The Hidden Cost of Clutter
The insidious thing about clutter is the heavy toll it takes on our resources and energy. First, we spend money on the things we want. All too often these things end up forgotten in a corner collecting dust (which, by the way, we’ll eventually have to clean). Then we set our sights on new and “better” things, and the cycle repeats. That’s a waste of money, yes, but we also pay for these things with precious time, physical space, and mental energy.
Ask yourself these questions to assess the real cost of the clutter in your life:
•What could I have done with the time I spent over the last few months shopping online or looking for important documents that got lost in my clutter?
•Would I rather spend half of my days picking up after my kids and harping on them to pick up after themselves, or would I rather spend those same hours engaged with them?
•Does it feel like my brain is constantly at capacity?
•How does the emotional angst that comes with feeling like a slave to my things impact my relationships?
•Do I feel resentment when I think other family members aren’t doing their share?
•Do my children see me as being obsessed with our stuff?
A minimalist knows that life is full of trade-offs. Giving your time to one thing means withholding it from something else. The real cost of the unused gear in your shed or the holiday decorations you secretly dread pulling out every year isn’t just the dollar amount you paid for them; it’s the time you spent researching, buying, tidying, storing, or repairing these. Imagine what you could do with that time and energy instead! Have you forfeited time with your family? Or time doing something you love—something that really brings you joy? Bottom line: If our lives are burdened with clutter, we’re giving the best of ourselves away to the things that matter least.

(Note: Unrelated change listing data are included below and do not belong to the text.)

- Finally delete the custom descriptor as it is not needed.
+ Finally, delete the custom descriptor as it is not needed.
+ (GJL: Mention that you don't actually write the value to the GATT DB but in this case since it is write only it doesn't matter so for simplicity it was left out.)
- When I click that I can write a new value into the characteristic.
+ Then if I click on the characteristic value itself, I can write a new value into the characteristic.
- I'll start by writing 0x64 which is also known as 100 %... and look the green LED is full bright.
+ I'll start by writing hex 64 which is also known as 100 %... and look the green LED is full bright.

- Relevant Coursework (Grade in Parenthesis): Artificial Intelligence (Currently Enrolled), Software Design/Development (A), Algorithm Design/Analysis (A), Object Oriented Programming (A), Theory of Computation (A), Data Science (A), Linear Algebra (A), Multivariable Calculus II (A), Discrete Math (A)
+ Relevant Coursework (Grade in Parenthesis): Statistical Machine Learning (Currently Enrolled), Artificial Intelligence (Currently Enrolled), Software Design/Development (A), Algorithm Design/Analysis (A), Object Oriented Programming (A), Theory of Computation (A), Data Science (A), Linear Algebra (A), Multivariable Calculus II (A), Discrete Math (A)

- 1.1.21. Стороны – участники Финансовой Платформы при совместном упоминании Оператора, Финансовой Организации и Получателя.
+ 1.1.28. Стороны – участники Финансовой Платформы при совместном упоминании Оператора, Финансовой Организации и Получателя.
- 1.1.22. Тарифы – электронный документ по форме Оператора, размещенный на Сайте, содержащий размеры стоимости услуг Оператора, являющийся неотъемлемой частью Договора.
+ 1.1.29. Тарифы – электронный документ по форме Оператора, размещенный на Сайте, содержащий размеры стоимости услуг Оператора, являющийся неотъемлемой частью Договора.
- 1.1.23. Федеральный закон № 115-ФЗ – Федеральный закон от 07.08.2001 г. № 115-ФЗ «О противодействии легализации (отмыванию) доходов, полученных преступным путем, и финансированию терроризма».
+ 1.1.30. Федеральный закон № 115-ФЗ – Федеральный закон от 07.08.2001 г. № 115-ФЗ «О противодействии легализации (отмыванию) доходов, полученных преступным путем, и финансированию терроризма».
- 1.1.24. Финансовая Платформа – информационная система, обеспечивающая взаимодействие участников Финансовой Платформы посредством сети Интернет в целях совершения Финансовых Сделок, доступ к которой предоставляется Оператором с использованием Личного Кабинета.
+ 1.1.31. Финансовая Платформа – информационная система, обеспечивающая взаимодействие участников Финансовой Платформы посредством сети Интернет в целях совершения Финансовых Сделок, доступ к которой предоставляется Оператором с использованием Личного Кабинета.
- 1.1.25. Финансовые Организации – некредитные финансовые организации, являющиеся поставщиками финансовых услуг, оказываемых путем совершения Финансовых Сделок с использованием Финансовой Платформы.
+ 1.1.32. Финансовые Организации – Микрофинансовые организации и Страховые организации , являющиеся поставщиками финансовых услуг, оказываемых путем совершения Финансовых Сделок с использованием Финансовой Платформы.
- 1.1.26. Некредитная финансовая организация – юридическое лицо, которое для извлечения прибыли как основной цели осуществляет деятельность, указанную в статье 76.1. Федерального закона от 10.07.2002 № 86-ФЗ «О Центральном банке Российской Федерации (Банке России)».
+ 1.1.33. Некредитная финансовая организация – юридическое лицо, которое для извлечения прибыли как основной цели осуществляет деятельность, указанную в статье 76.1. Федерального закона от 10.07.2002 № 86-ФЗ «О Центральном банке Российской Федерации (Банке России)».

How to Talk to Others About Your New Way of Life
In this digital era, where we can portray ourselves any way we want, people are craving authenticity. We long to know that we’re not alone in the struggle to find balance and clarity in a noisy world. For this reason, when someone makes a request or extends an invitation you can’t accept, I suggest not only declining but also being honest about why you are. Even one sentence can encapsulate your values surprisingly well, and you never know—your honesty may inspire others to make positive changes in their own lives. Try experimenting with any of these:
“I’m trying hard not to let myself juggle too many things.”
“We’re really trying to prioritize family time right now. The years are going by too fast!”
“I’m working on living at a more comfortable pace.”
“I got tired of being burned out all the time, so I’m trying not to overbook my schedule.”
“I need to take some time for myself right now.”
“I’m focusing on my work and my homelife right now; I can’t take on anything outside of my priorities.”
Thinking Like a Minimalist
“Why is that gas pump talking to us?” my 5-year-old asked through the open window, perched in her booster seat as I stood outside of our car, filling the tank with gas.
“That little TV is playing advertisements,” I answered. “They want us to buy stuff.”
“Oh,” she said. “Okay.”
Except it’s not really okay. It’s staggering, the volume of advertising we take in during a single day—not to mention the cleverness of those adds. Digital marketing experts report that Americans see 4,000 to 10,000 brand messages a day. And many of these advertisements are tailored precisely to our interests, based on where we click and what we share online. Additionally, because brands partner with influencers on popular social media platforms, we’re often seeing products promoted in our own feeds, from people we choose to follow.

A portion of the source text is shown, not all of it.